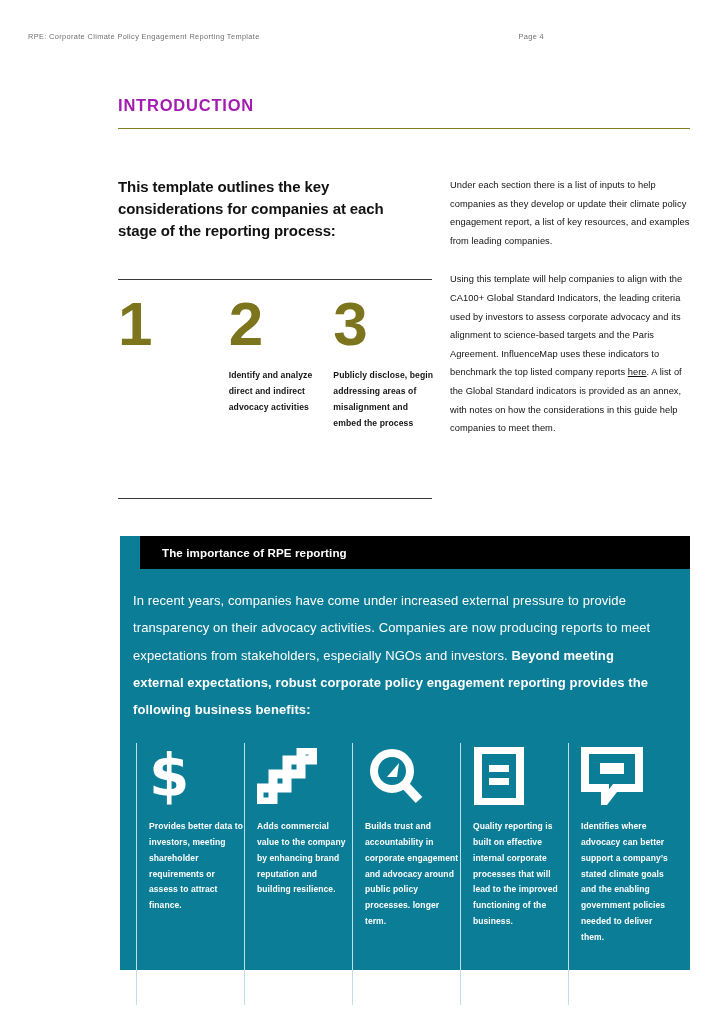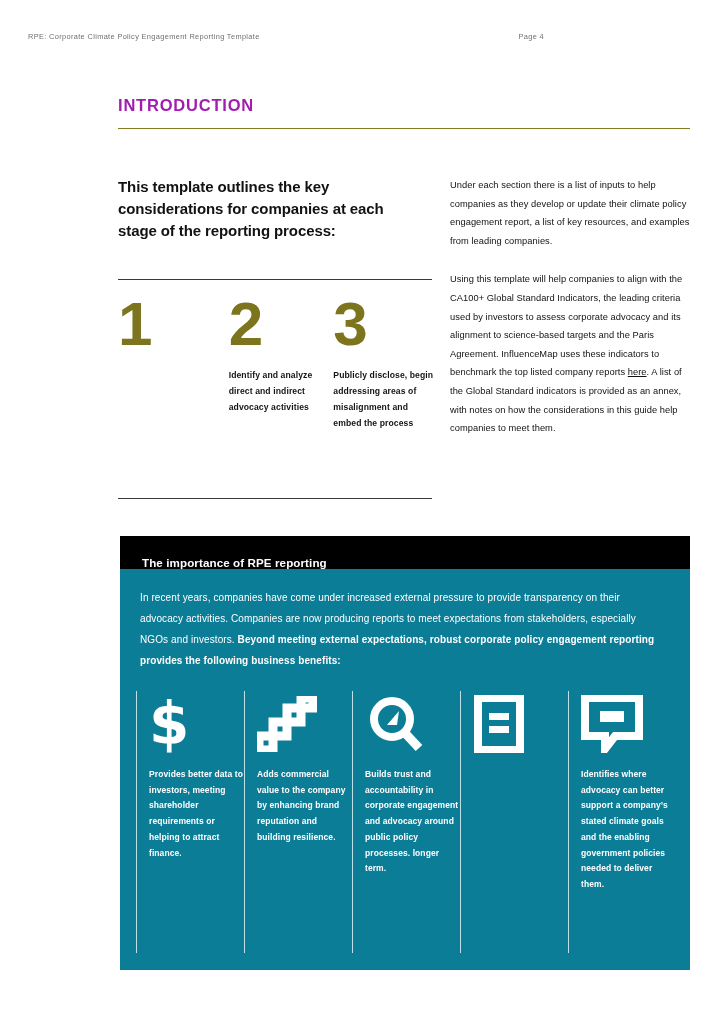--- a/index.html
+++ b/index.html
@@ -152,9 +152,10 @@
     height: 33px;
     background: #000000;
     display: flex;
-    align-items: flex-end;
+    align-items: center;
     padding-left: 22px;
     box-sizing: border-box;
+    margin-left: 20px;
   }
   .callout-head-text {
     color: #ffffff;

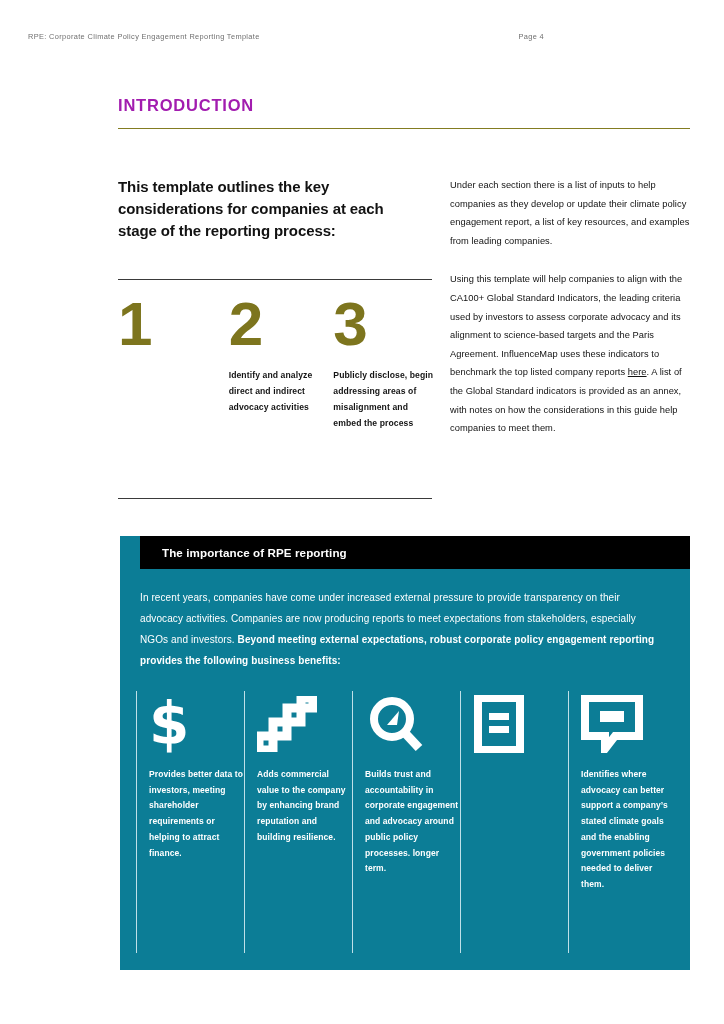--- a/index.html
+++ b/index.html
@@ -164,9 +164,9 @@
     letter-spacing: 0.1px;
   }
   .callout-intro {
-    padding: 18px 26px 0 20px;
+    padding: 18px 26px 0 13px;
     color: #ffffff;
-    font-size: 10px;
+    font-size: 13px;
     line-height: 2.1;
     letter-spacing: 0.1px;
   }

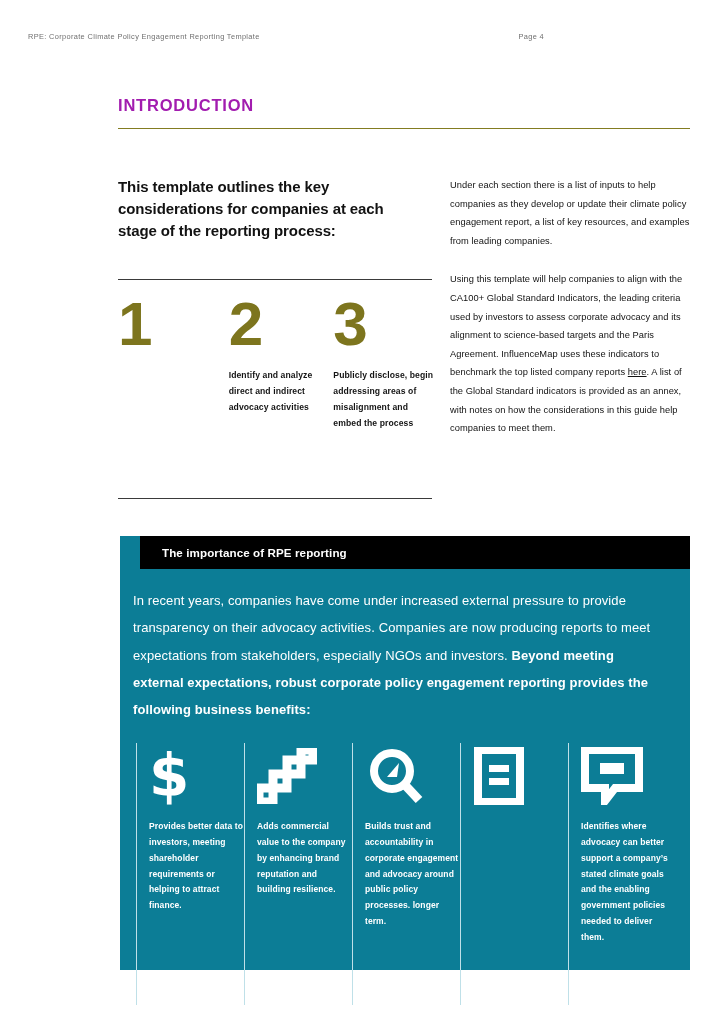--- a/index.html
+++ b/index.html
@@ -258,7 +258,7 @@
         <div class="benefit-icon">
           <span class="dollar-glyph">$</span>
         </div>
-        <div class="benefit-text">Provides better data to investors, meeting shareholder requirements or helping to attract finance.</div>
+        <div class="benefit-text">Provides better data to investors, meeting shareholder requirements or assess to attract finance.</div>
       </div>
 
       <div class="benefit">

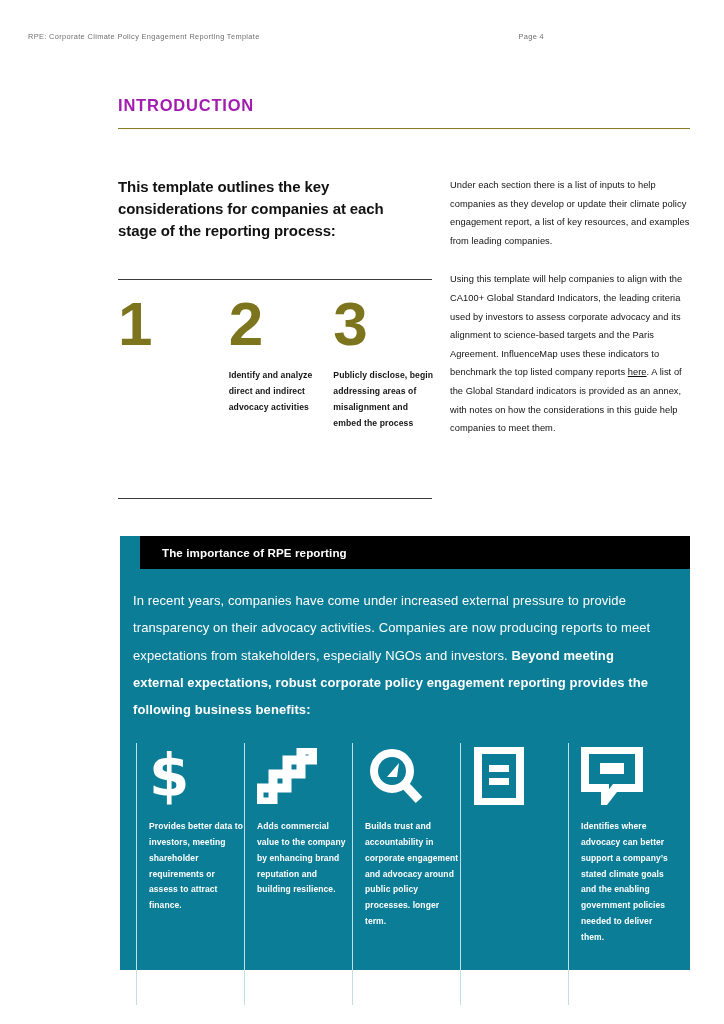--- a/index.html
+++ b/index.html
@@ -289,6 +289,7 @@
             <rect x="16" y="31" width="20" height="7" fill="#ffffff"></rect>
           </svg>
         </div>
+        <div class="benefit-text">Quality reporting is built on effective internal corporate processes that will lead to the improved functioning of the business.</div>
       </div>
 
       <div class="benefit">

——

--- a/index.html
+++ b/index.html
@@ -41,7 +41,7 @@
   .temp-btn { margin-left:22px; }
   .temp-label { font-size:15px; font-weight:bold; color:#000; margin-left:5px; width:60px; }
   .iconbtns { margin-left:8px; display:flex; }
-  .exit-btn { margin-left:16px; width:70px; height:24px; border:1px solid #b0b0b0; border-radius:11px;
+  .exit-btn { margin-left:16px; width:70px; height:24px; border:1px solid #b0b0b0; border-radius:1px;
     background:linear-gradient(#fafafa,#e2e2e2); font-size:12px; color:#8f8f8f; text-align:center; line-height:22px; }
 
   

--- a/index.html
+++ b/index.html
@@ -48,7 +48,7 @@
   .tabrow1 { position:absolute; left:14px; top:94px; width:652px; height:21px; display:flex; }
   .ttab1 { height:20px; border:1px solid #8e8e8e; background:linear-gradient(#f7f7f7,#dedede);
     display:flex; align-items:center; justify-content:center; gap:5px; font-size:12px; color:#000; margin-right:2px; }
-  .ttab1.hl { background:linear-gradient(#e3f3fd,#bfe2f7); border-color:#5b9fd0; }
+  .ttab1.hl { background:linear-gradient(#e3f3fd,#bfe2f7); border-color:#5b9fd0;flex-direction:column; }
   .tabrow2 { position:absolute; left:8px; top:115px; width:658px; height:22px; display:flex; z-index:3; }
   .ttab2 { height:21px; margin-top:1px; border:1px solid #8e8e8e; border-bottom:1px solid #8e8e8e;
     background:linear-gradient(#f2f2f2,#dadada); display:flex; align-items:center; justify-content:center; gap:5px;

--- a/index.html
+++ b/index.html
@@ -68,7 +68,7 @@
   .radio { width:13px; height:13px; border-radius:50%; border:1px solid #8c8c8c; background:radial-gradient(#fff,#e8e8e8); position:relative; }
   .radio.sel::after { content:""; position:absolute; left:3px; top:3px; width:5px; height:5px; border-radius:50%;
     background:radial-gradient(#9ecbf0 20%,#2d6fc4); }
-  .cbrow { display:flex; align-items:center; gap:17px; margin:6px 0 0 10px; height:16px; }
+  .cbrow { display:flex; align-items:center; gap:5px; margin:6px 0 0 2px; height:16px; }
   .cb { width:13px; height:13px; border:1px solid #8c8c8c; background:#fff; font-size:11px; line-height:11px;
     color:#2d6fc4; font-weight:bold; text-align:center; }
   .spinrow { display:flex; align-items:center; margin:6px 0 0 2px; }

——

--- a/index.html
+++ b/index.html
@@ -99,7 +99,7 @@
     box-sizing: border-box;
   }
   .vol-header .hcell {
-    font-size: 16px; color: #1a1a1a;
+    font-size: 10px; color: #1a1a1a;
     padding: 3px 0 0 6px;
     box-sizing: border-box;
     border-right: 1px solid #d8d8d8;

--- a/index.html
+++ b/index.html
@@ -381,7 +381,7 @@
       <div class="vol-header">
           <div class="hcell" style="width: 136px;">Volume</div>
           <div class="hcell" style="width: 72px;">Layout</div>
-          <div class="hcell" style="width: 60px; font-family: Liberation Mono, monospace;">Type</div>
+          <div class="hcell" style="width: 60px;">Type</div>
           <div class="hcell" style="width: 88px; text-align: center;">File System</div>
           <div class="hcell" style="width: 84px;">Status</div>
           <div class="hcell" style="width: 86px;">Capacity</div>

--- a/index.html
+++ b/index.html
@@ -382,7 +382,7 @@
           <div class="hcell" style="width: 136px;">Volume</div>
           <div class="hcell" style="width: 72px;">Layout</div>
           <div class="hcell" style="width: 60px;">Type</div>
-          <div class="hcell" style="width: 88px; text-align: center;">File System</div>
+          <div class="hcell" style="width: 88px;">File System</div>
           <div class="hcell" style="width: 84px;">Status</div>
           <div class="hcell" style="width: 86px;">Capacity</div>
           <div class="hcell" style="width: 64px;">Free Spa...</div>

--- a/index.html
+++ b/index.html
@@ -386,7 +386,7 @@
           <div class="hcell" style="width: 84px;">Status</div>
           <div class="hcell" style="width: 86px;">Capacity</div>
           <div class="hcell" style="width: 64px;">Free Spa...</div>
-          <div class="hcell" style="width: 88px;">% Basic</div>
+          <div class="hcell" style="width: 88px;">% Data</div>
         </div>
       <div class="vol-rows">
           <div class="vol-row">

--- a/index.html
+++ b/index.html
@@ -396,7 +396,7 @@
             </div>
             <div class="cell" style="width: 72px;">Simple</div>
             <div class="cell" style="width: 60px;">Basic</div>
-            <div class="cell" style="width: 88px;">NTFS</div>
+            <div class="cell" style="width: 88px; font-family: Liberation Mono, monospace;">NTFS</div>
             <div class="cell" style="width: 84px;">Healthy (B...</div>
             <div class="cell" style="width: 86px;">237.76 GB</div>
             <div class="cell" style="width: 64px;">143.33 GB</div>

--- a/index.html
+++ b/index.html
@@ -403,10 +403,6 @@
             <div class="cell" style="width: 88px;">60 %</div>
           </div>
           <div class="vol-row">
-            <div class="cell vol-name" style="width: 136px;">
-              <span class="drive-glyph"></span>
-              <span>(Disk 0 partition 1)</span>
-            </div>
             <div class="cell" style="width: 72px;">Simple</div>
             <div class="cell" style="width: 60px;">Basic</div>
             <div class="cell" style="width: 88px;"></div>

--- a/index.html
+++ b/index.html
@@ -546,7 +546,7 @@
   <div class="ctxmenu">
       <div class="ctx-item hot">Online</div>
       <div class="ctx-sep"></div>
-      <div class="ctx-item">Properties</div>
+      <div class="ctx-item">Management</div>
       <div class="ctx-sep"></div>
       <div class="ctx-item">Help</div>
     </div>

——

§ WORK REQUIRED:
Go through the entries above and count the lines holding the word "right"; write nothing but the number.

§ SOLVED EXERCISE:
2